- Born: 14 August 1918 Farnham, Surrey, England
- Died: 1988
- Allegiance: United Kingdom
- Branch: British Army (1938–1940) Royal Air Force (1940–1972)
- Service years: 1938–1972
- Rank: Air Commodore
- Service number: 43544
- Unit: Royal Engineers
- Commands: No. 16 Squadron RAF
- Conflicts: Second World War
- Awards: Distinguished Service Order Distinguished Flying Cross

= Anthony Norman Davis =

Royal Air Force officer (1918–1988)

Air Commodore Anthony Norman Davis, (14 August 1918 – 1988) was a Royal Air Force officer who served as a pilot during the Second World War.

==Early life and career==
Born in the Farnham area of Surrey, Davis was the son of Lieutenant Colonel H. J. N. Davis. He graduated from the Royal Military Academy, Woolwich as a second lieutenant in the Royal Engineers of the British Army. In 1940, he transferred to the Royal Air Force (RAF) as a pilot.

==RAF career==
Davis served in the Second World War. He was awarded the Distinguished Flying Cross as a flight lieutenant in 1943, and received the Distinguished Service Order (DSO) as an acting squadron leader in 1945. The citation for his DSO was published in the London Gazette of 24 July 1945, reading:

Sqn Ldr. Davis has been engaged continuously on photographic reconnaissance work. He has proved himself a skillful and courageous pilot who has never failed to obtain excellent photographs even in the face of intense opposition. On four occasions he has been attacked by formations of enemy aircraft, but he has always outmaneuvered his assailants successfully. On one of his missions over the Dortmund-Ems canal his petrol tank was hit by anti-aircraft fire. Despite the loss of fuel and damage sustained, Sqn. Ldr. Davis continued with his allotted task and secured some fine results. He has commanded his squadron for a period of eight months, during which time he has displayed exceptional qualities of determination, leadership, and judgment.

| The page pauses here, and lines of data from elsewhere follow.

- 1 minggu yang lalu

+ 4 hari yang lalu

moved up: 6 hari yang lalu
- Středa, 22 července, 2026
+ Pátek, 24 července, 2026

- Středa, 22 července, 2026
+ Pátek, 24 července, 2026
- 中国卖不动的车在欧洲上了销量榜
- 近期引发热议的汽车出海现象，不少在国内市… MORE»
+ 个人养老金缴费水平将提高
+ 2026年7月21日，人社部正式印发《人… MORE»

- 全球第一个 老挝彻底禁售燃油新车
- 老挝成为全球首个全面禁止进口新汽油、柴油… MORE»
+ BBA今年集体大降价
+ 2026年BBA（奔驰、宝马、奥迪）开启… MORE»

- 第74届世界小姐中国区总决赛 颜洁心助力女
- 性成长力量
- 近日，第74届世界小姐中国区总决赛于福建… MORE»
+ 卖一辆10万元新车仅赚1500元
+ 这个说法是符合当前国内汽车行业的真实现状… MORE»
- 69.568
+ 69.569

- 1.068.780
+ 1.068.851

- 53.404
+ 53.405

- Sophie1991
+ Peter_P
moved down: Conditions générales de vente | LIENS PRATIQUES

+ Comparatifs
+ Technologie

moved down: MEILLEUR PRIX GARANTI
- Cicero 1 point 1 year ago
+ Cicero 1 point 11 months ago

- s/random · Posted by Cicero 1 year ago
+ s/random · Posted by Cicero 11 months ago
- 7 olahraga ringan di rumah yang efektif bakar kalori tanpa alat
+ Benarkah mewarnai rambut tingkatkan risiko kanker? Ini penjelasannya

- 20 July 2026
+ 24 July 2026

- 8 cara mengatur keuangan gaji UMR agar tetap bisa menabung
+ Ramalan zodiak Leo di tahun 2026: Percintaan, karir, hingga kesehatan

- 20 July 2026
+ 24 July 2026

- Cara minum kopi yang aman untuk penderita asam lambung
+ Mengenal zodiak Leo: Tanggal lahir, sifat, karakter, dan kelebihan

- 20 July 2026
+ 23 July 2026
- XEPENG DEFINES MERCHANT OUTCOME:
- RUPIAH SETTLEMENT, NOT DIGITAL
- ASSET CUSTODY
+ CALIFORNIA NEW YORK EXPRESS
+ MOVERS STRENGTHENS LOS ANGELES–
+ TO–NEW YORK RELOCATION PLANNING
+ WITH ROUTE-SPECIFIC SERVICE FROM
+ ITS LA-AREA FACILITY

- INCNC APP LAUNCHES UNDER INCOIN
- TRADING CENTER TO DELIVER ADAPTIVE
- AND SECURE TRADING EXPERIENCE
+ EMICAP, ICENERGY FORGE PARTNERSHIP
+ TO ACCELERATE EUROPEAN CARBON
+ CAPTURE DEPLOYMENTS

When Davis announced his engagement to Dominique Gauquié in 1950 he was the air attache in Budapest. In 1963, he was promoted air commodore as the air attache in Moscow.

Davis appeared on British television in the 1970s as the Ministry of Defence spokesman on Unidentified Flying Objects.

His grandson is the Franco-British actor Edward Akrout.